In Plato's Symposium, Socrates distinguishes between education as filling-up vs. education as drawing out. In English, to say that education is a drawing out is merely to commit a sophisticated tautology. Through education is the empty head stuffed — the blank slate marked — with new content not previously there? Or are hidden and underlying treasures unveiled by a process of removal of ignorance? So that self-realization is merely the self getting out of its own way, an overcoming of the limitations and forgetfulness of its birth and incarnation, like a lamp cleaning itself? Here we see again a link with that other education, self-education through spiritual enlightenment. If we all already possess Buddha-nature, how can education be anything but the stripping away of everything temporal? For Buddha, self-realization is the realization that there is no self (there is nothing to strip away). For Plato, you saw all you need to know before you were born (you have nothing to lose but your wings).

In very different contexts one learns of a pressing need to educate the public, perhaps about a preventable health risk or about some pressing issue that needs to be resolved, requiring an open debate about consequences. Here education is getting the word out. Education amounts to little more than media exposure. We don't need teachers to be educators when we have PR firms.
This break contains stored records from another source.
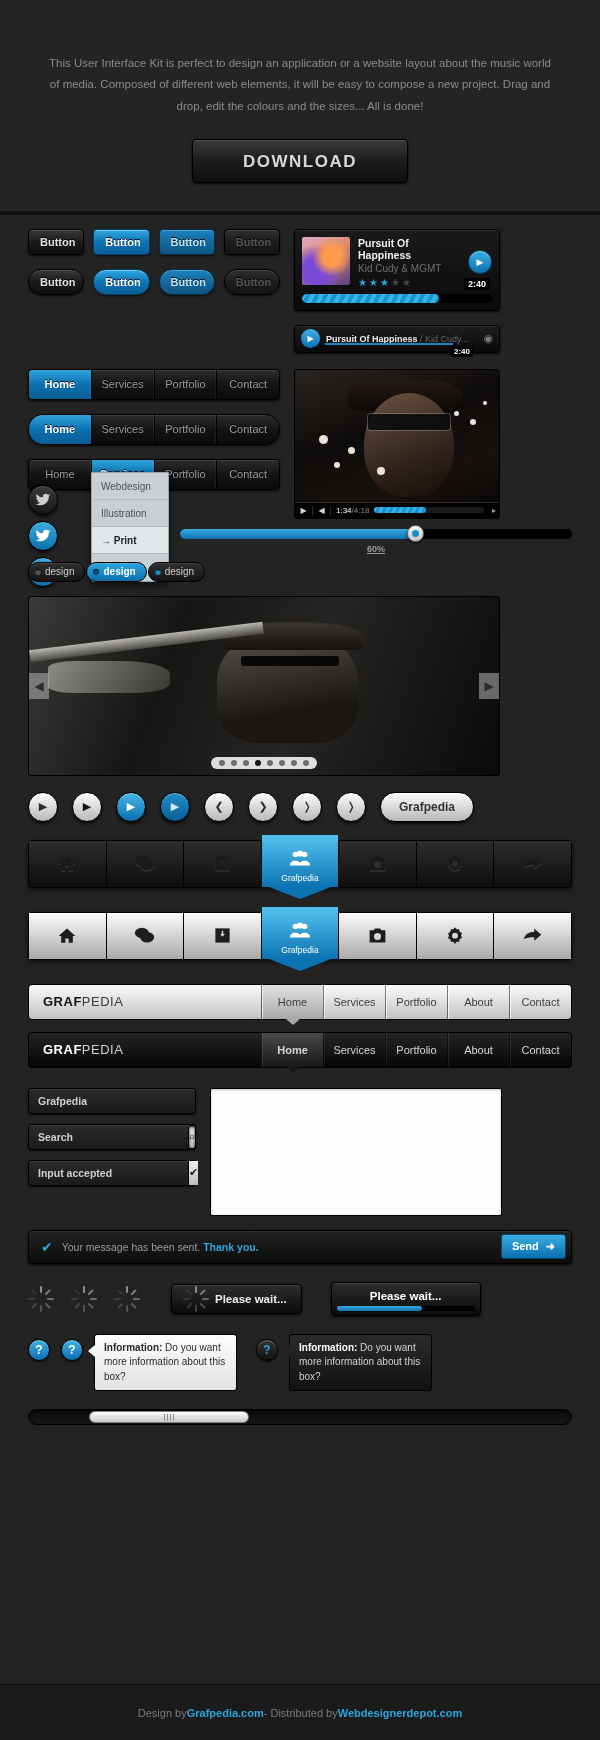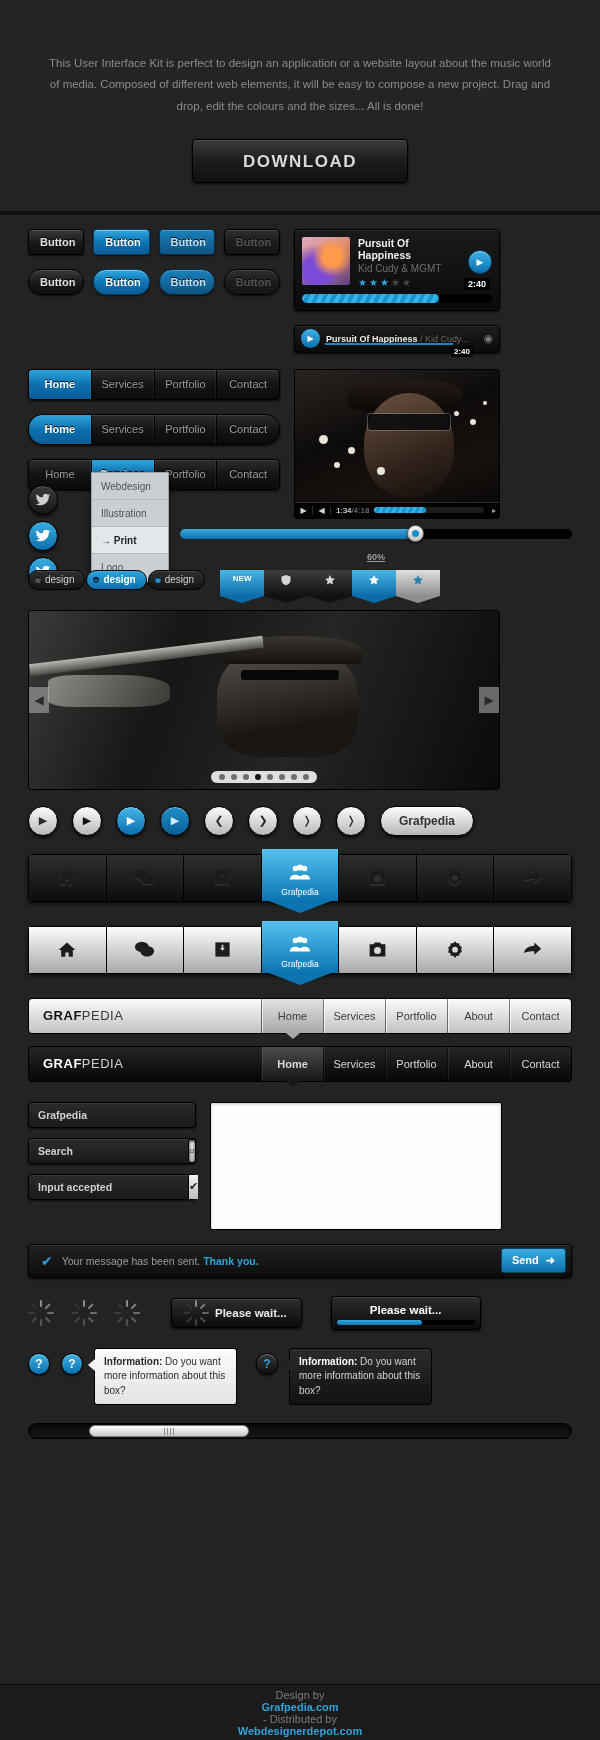--- a/index.html
+++ b/index.html
@@ -246,21 +246,21 @@
   }
   .slider .sknob {
     position:absolute; top:-4px; width:17px; height:17px; border-radius:50%;
     background:linear-gradient(#f5f5f5,#c6c6c6); border:1px solid #6a6a6a;
     box-shadow:0 1px 3px rgba(0,0,0,.8); cursor:pointer;
   }
   .slider .sknob:after {
     content:""; position:absolute; left:4px; top:4px; width:7px; height:7px;
     border-radius:50%; background:#1b8ec9;
   }
-  .slider-pct { text-align:center; font-size:9px; color:#9a9a9a; margin-top:13px; font-weight:bold;text-decoration:underline; }
+  .slider-pct { text-align:center; font-size:9px; color:#9a9a9a; margin-top:5px; font-weight:bold;text-decoration:underline; }
 
   
   .tag {
     height:20px; line-height:18px; padding:0 10px 0 16px; font-size:10px;
     border:1px solid #000; border-radius:10px; position:relative; cursor:pointer;
     background:linear-gradient(#2f2f2f,#141414); color:#cfcfcf;
     box-shadow:inset 0 1px 0 rgba(255,255,255,.1);
   }
   .tag:before {
     content:""; position:absolute; left:6px; top:6px; width:6px; height:6px;
@@ -483,21 +483,21 @@
   }
   .hscroll .thumb i {
     width:1px; height:7px; background:#8c8c8c; margin:0 1px; display:block;
   }
 
   
   .footer {
     position:absolute; left:0; bottom:0; width:600px; height:56px;
     background:#1b1b1b; border-top:1px solid #0a0a0a;
     display:flex; align-items:center; justify-content:center;
-    font-size:11px; color:#7b7b7b;flex-direction:column;
+    font-size:11px; color:#7b7b7b;
   }
   .footer a { color:#2ea4dc; text-decoration:none; font-weight:bold; }
   .body-wrap { padding-bottom:56px; }
 </style>
 </head>
 <body>
 
 <div class="page">
 
   <div class="header">
@@ -630,43 +630,20 @@
       <div class="sfill" style="width:60%"></div>
       <div class="sknob" style="left:calc(60% - 8px)"></div>
     </div>
     <div class="slider-pct">60%</div>
   </div>
 
   <div class="section" style="display:flex; align-items:flex-start; gap:1px; margin-top:8px;">
     <div class="tag">design</div>
     <div class="tag blue">design</div>
     <div class="tag dk">design</div>
-    <div style="display:flex; margin-left:14px;">
-      <div class="ribbon b">NEW</div>
-      <div class="ribbon d">
-        <svg viewBox="0 0 24 24">
-              <path fill="#d6d6d6" d="M12 2 3 5v7c0 5.3 3.8 9.4 9 10.5 5.2-1.1 9-5.2 9-10.5V5l-9-3z"></path>
-            </svg>
-      </div>
-      <div class="ribbon d">
-        <svg viewBox="0 0 24 24">
-              <path fill="#d6d6d6" d="m12 2 3 6.6 7 .8-5.2 4.8 1.4 7L12 17.8 5.8 21.2l1.4-7L2 9.4l7-.8z"></path>
-            </svg>
-      </div>
-      <div class="ribbon b">
-        <svg viewBox="0 0 24 24">
-              <path fill="#fff" d="m12 2 3 6.6 7 .8-5.2 4.8 1.4 7L12 17.8 5.8 21.2l1.4-7L2 9.4l7-.8z"></path>
-            </svg>
-      </div>
-      <div class="ribbon g">
-        <svg viewBox="0 0 24 24">
-              <path fill="#2d7fae" d="m12 2 3 6.6 7 .8-5.2 4.8 1.4 7L12 17.8 5.8 21.2l1.4-7L2 9.4l7-.8z"></path>
-            </svg>
-      </div>
-    </div>
   </div>
 
   <div class="section" style="margin-top:14px;">
     <div class="carousel">
       <div style="position:absolute; left:40%; top:18%; width:30%; height:64%; background:linear-gradient(170deg,#5a5550,#1a1613 70%); border-radius:46% 46% 30% 30%;"></div>
       <div style="position:absolute; left:41%; top:14%; width:30%; height:16%; background:linear-gradient(#3a352f,#15120f); border-radius:48% 48% 10% 10%;"></div>
       <div style="position:absolute; left:45%; top:33%; width:21%; height:6%; background:#080808; border-radius:3px;"></div>
       <div style="position:absolute; left:4%; top:36%; width:26%; height:18%; background:linear-gradient(120deg,#8d8b85,#3a3833); border-radius:22% 40% 30% 20%;"></div>
       <div style="position:absolute; left:0; top:22%; width:50%; height:7%; background:linear-gradient(#b9b7b0,#4b4944); transform:rotate(-7deg);"></div>
       <div class="car-arrow" style="left:0;">◀</div>

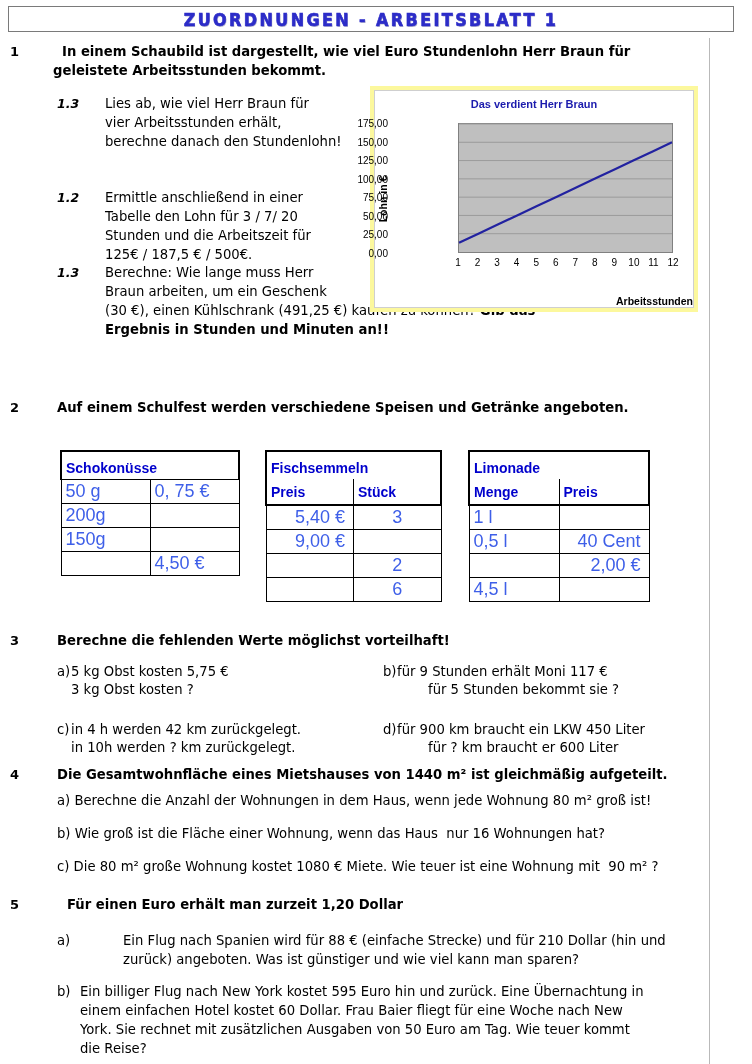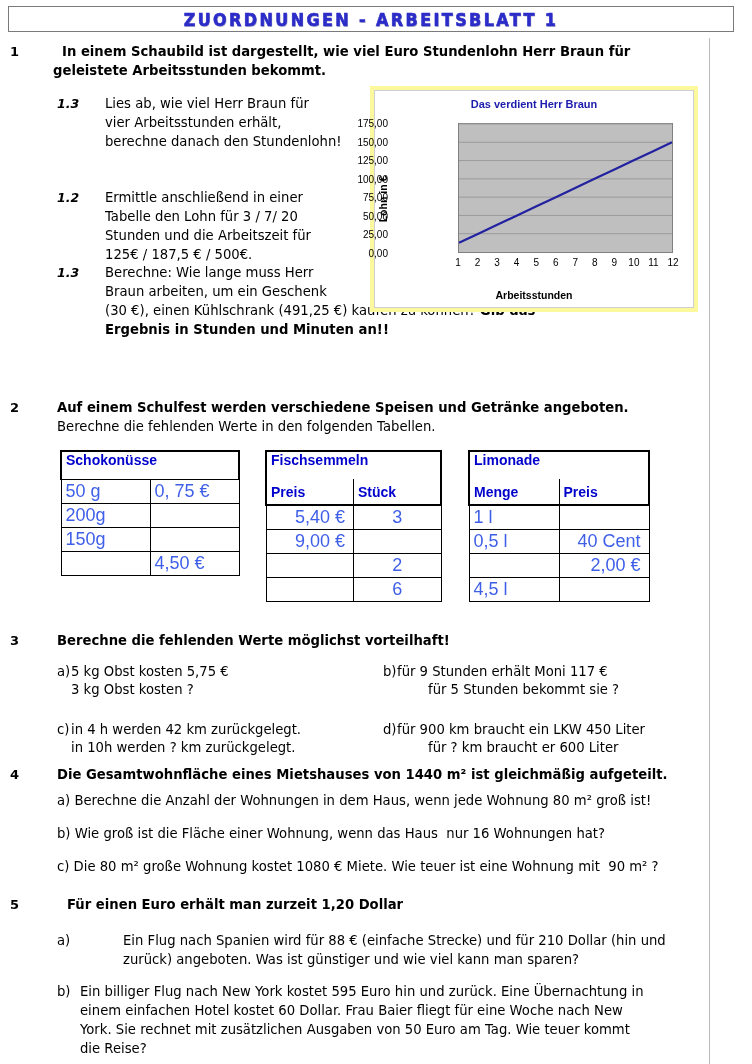--- a/index.html
+++ b/index.html
@@ -124,22 +124,22 @@
     top: 108px;
     transform: rotate(-90deg) translate(-50%, 0);
     transform-origin: left top;
     font-size: 10.5px;
     font-weight: bold;
     font-family: "Liberation Sans", sans-serif;
     white-space: nowrap;
   }
   .x-axis-title {
     position: absolute;
-    bottom: 6px; left: 0; right: 0;
-    text-align: center;
+    bottom: 0; left: 0; right: 0;
+    text-align: right;
     font-size: 10.5px;
     font-weight: bold;
     font-family: "Liberation Sans", sans-serif;
   }
   .plot-area {
     position: absolute;
     left: 83px;
     top: 32px;
     width: 215px;
     height: 130px;
@@ -190,21 +190,21 @@
   }
   .tbl td.hdr-name {
     border: none;
     border-left: 2px solid #000;
     border-top: 2px solid #000;
     font-weight: bold;
     color: #0000cc;
     font-size: 14px;
     height: 28px;
     vertical-align: top;
-    padding-top: 0;
+    padding-top: 8px;
   }
   .tbl td.hdr-name-r {
     border: none;
     border-top: 2px solid #000;
     border-right: 2px solid #000;
   }
   .tbl td.colhdr {
     font-weight: bold;
     color: #0000cc;
     font-size: 14px;
@@ -292,21 +292,20 @@
           <div class="xtick" style="left:239.4px;">9</div>
           <div class="xtick" style="left:258.9px;">10</div>
           <div class="xtick" style="left:278.5px;">11</div>
           <div class="xtick" style="left:298.0px;">12</div>
         </div>
     </div>
   </div>
 
   <div class="num" style="left:10px; top:400px;">2</div>
   <div class="blk bold" style="left:57px; top:398px; width:660px;">Auf einem Schulfest werden verschiedene Speisen und Getränke angeboten.</div>
-  <div class="blk" style="left:57px; top:417px; width:660px;">Berechne die fehlenden Werte in den folgenden Tabellen.</div>
 
   <table class="tbl" id="tbl-0" style="left:60px; top:450px; width:180px;">
       <tbody>
         <tr>
           <td class="hdr-name" colspan="1">Schokonüsse</td>
           <td class="hdr-name hdr-name-r" style="border-left:none;"></td>
         </tr>
         <tr>
           <td class="">50 g</td>
           <td class="">0, 75 €</td>

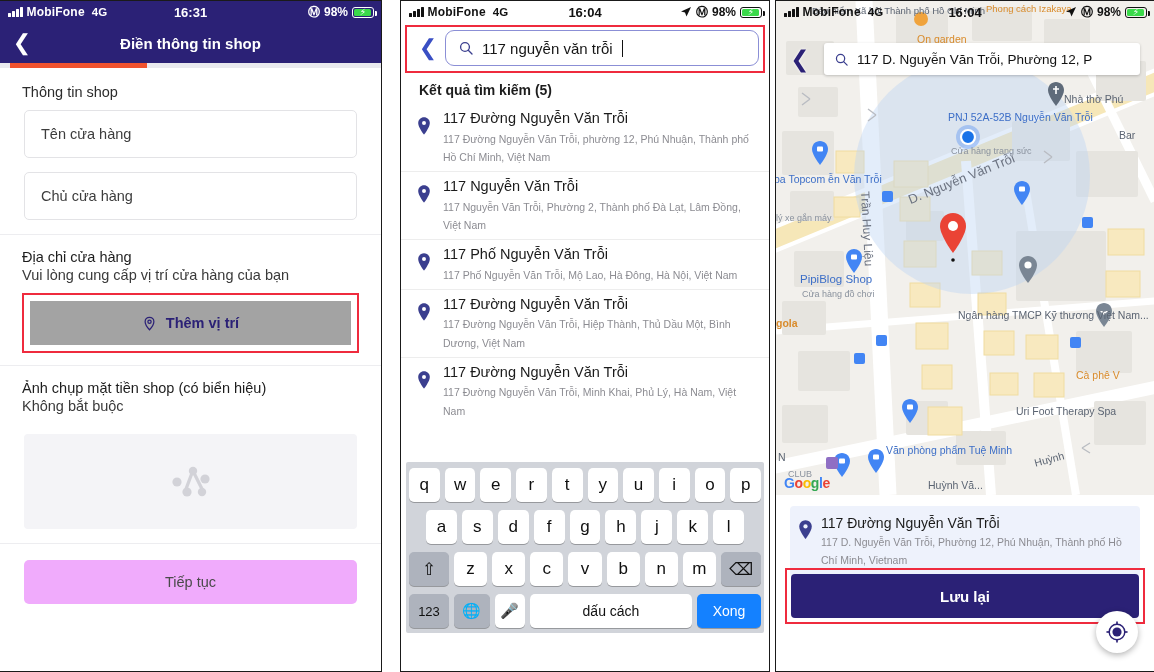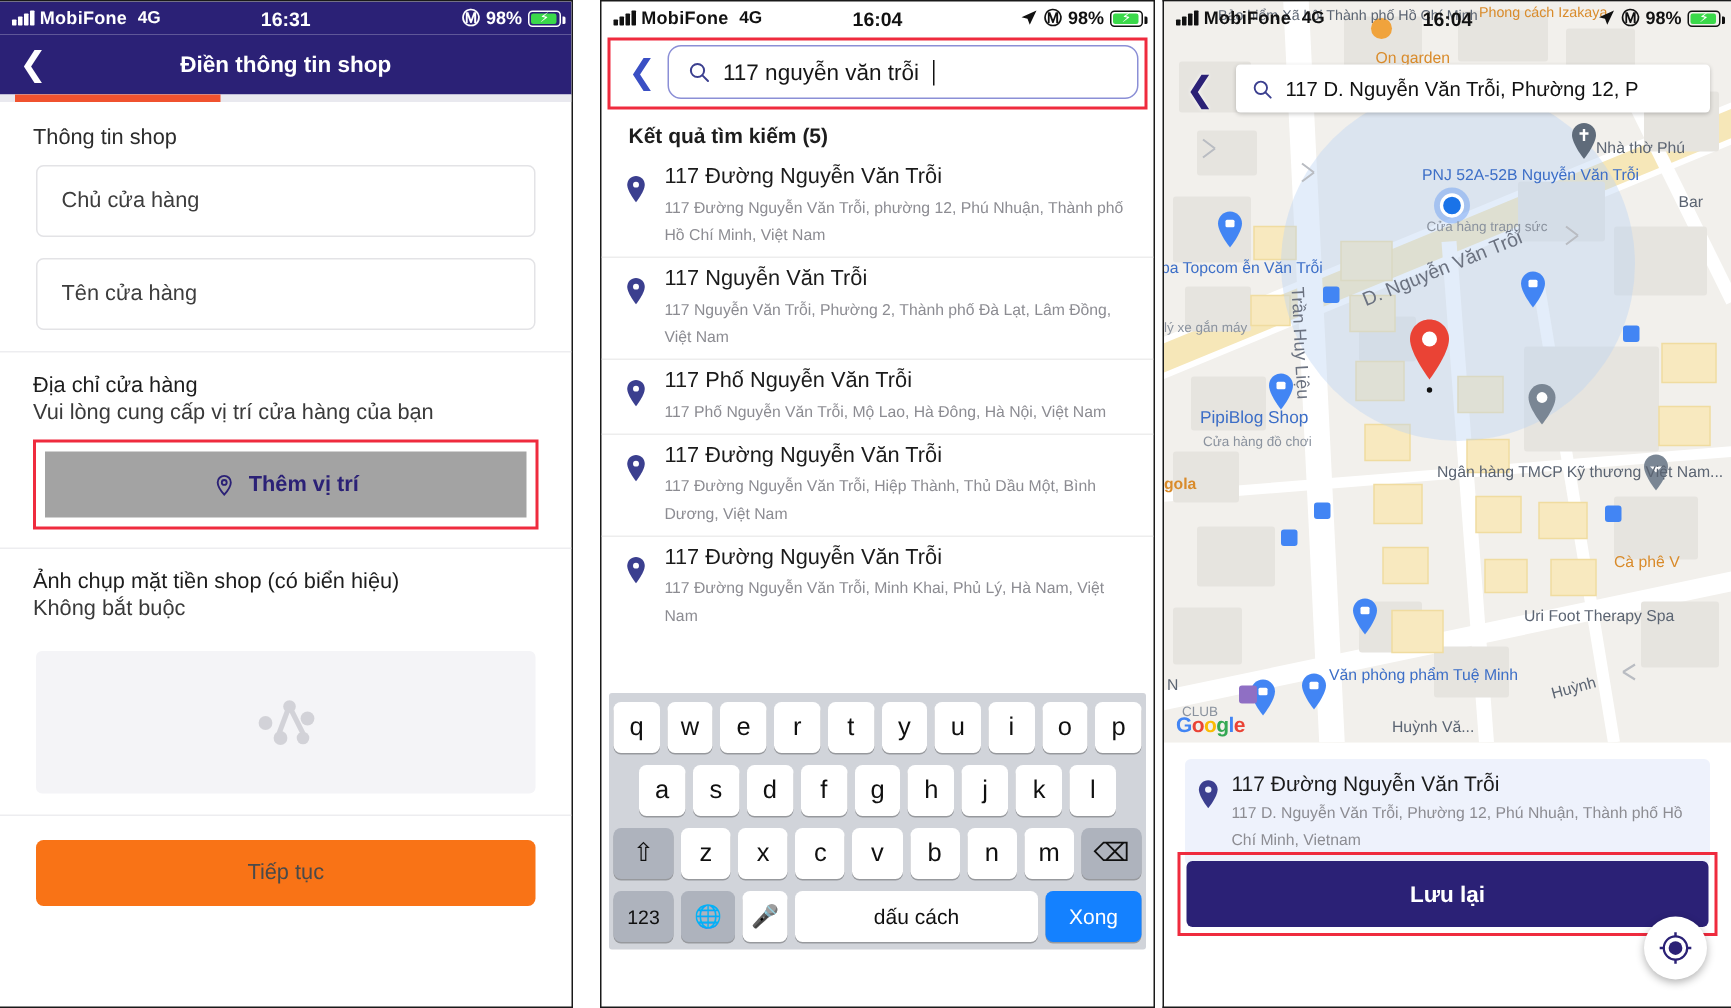--- a/index.html
+++ b/index.html
@@ -61,21 +61,21 @@
   .sec-head { font-size:14.5px; color:#1d1d1d; padding:14px 22px 2px 22px; }
   .sec-sub { font-size:14.5px; color:#3a3a3a; padding:0 22px 10px 22px; }
   .hl-red { border:2px solid #ef2b3e; }
   .addloc-wrap { margin:0 22px; padding:6px; }
   .addloc { height:44px; background:#a3a3a3; display:flex; align-items:center;
             justify-content:center; gap:9px; color:#2b2176; font-size:14.5px;
             font-weight:bold; cursor:pointer; }
   .photo-box { margin:10px 24px 0 24px; height:95px; background:#f4f4f7;
                border-radius:4px; display:flex; align-items:center; justify-content:center; }
   .ph-icon { opacity:.55; }
-  .cont-btn { margin:16px 24px 0 24px; height:44px; background:#f97316;
+  .cont-btn { margin:16px 24px 0 24px; height:44px; background:#f0abfc;
               border-radius:5px; display:flex; align-items:center; justify-content:center;
               font-size:14.5px; color:#4a4a4a; cursor:pointer; }
 
   
   .p2-searchbar-hl { margin:2px 4px 0 4px; border:2px solid #ef2b3e; display:flex;
                      align-items:center; padding:3px 4px 5px 4px; }
   .p2-back { width:34px; flex:0 0 34px; text-align:center; color:#3a4fc4;
              font-size:22px; font-weight:300; cursor:pointer; }
   .p2-input { flex:1; height:36px; border:1.4px solid #8b8fd6; border-radius:9px;
               display:flex; align-items:center; gap:8px; padding:0 12px; background:#fff; }
@@ -180,24 +180,24 @@
     </div>
 
     <div class="p1-prog">
         <span style="width: 36%;"></span>
       </div>
 
     <div class="p1-body">
       <div class="sec-label">Thông tin shop</div>
 
       <div class="field">
+        <span>Tên cửa hàng</span>
+      </div>
+      <div class="field">
         <span>Chủ cửa hàng</span>
-      </div>
-      <div class="field">
-        <span>Tên cửa hàng</span>
       </div>
 
       <div class="divider"></div>
 
       <div class="sec-head">Địa chỉ cửa hàng</div>
       <div class="sec-sub">Vui lòng cung cấp vị trí cửa hàng của bạn</div>
 
       <div class="addloc-wrap hl-red">
         <div class="addloc">
           <svg width="15" height="15" viewBox="0 0 24 24">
Education finally has become spin. Is your head ....?

In some unfortunately very real circumstances, being educated means having a certificate or some other paper, and preferably some letters after your name. That would not be so bad if education were not the key to work, at least as I hear it told by employers and the uneducated alike. One may think the education system is not doing the right things, but what it is doing is often on account of how we esteem its products, not its direct action. I know some who have suffered through very excellent educations, and who required no inconsiderable period of healing after their successful discharge from the painful operating room called graduate school.

I am in danger, I am afraid, of seeming ungrateful, and it is true: I am not grateful enough. Yet I abound in gratitude for the education I was exceptionally fortunate to receive. I lament only my own incapacity to benefit from it to the full extent possible; in a few instances, this was not entirely my fault. But in the end it is not what you get (and I took in much) but how you do and think differently after its over. It is the questions I learned, and the habit of questioning, not any fact or matter of substance that I imbibed, for which I owe the greatest thanks. For now I know: learning is a shovel; it is not a hole. Nor is it the water from the well. I continue to dig, so that others may drink.

And I regard education as precious if it can release the captive bulk of humankind from the injustice of their lives. Therefore for me there is no cynicism on this subject, but only this universal hope.

There is no right answer, but some answers are more right than others (so there is a standard). There is no one standard, but there are a multitude of standards you are invited to exceed. And even peace is not one; it is a rainbow.

Pick up that hoe! Drink philosophy. Knock hard to get in.